Francia

De los «chalecos amarillos» al Estado social-ecológico


Presentamos en esta ocasión en Nueva Gaceta un interesante artículo de reflexión enmarcado en lo que tiene que ver con la relación de las variables sociales, económicas y ambientales, ubicado en la Francia actual y que aborda la crisis propiciada por los Chalecos Amarillos, que han conmocionado el escenario de la protesta social, desde una óptica fundamental y bastante imperceptible para muchos: las interrelaciones entre la miseria material y la vulnerabilidad ambiental, y la importancia creciente de incorporar la ecología en lo político, ambos temas fundamentales si queremos sobrevivir como especie y enfrentar los retos económicos nuevos. De manera que el camino es arduo, pero no es por medio de las viejas rutas que vamos a llegar a buen puerto en estos ejes. Procedamos a leer este interesante trabajo de Éloi Laurent, no sin antes recomendar otro trabajo publicado por la revista hace poco:
http://nuevagaceta.co/inicio/los-chalecos-amarillos-un-objeto-social-no-...
Esteban Morales Estrada. Editor de NG para temas internacionales.

Por: Éloi Laurent

La revuelta de los gilets jaunes (chalecos amarillos) es la primera crisis social-ecológica de la Francia contemporánea y una de las primeras en Europa. Fue desencadenada por el grave problema –eludido demasiado tiempo en el país de la prístina igualdad republicana– de los combustibles fósiles, que atrapa a millones de trabajadores diariamente.
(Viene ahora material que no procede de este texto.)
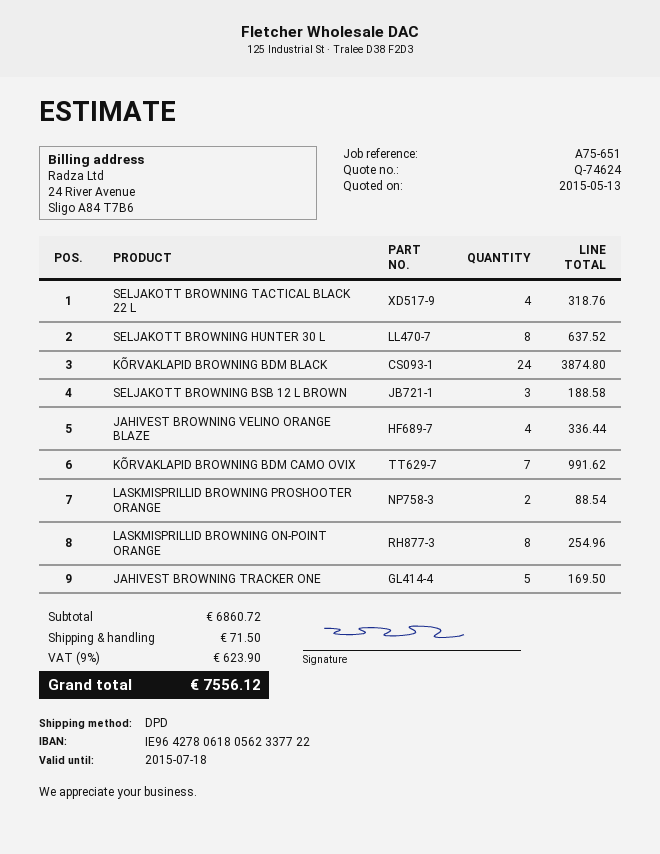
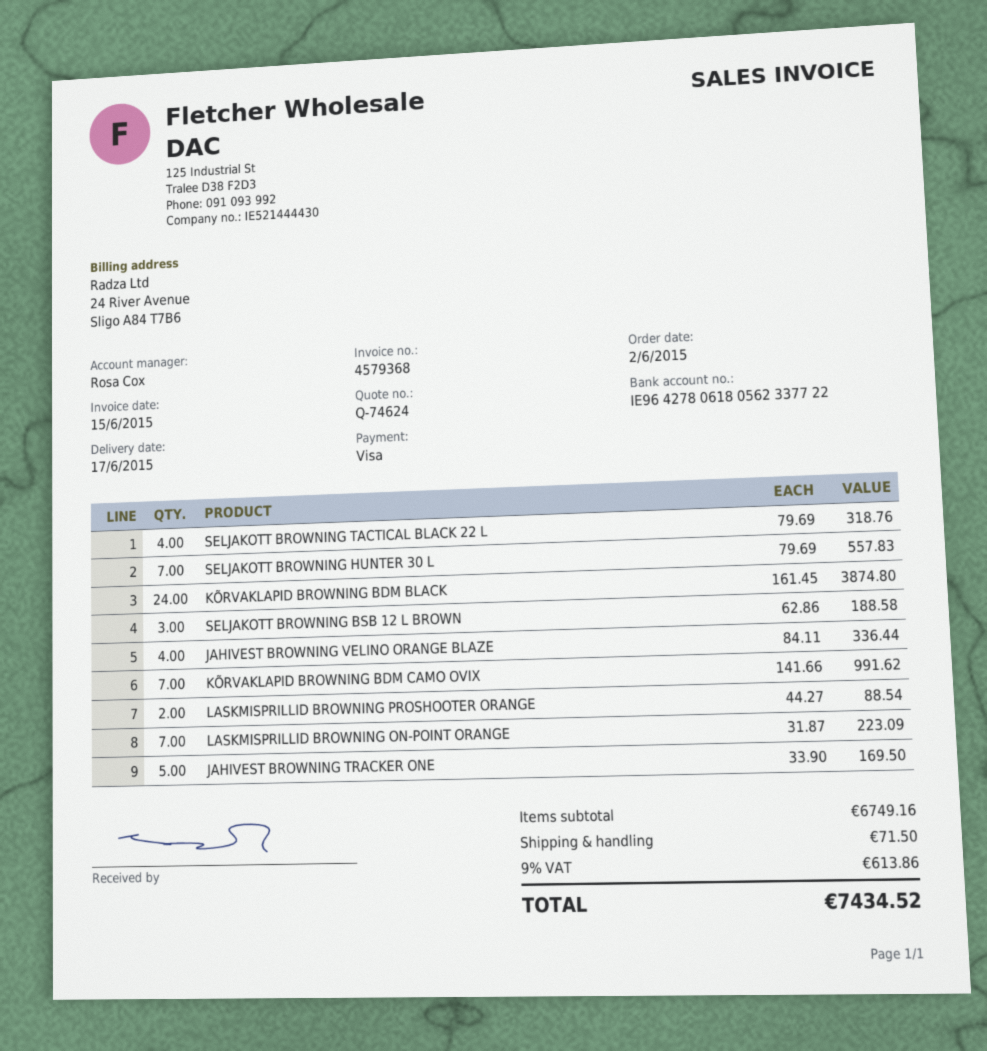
SELJAKOTT BROWNING HUNTER 30 L: 8 for 637.52 -> 7 for 557.83
LASKMISPRILLID BROWNING ON-POINT ORANGE: 8 for 254.96 -> 7 for 223.09
subtotal: 6860.72 -> 6749.16
tax: 9% = 623.90 -> 9% = 613.86
total: 7556.12 -> 7434.52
Muchas otras crisis le seguirán, o ya están aquí, algunas ardiendo, otras molestando. Todos los desafíos ecológicos son problemas sociales; el medio ambiente es la nueva frontera de la desigualdad. Si estas desigualdades ambientales no son desactivadas, les explotarán en la cara a los políticos como bombas sociales. No desaparecerán por arte de magia.

¿Una molesta crisis social-ecológica? La injusticia alimentaria, junto con la pobreza energética, es el grito que ha resonado en las rotondas con los gilets jaunes. En la actualidad hay por lo menos dos problemas que afectan a millones en Francia: el acceso a los alimentos (el 10% más pobre destina a alimentos una proporción de sus ingresos que duplica la que destinan los más ricos, mientras que la inseguridad alimentaria afecta al 12% de los adultos) y el acceso a una buena nutrición (la diferencia en la dieta de las diferentes categorías sociales no está en la densidad energética sino en la calidad nutricional). En cada etapa de la vida, los alimentos contribuyen a las desigualdades sociales en la salud: durante el embarazo, la lactancia materna y la nutrición de niños y adultos. Comemos como somos y vivimos y morimos como comemos.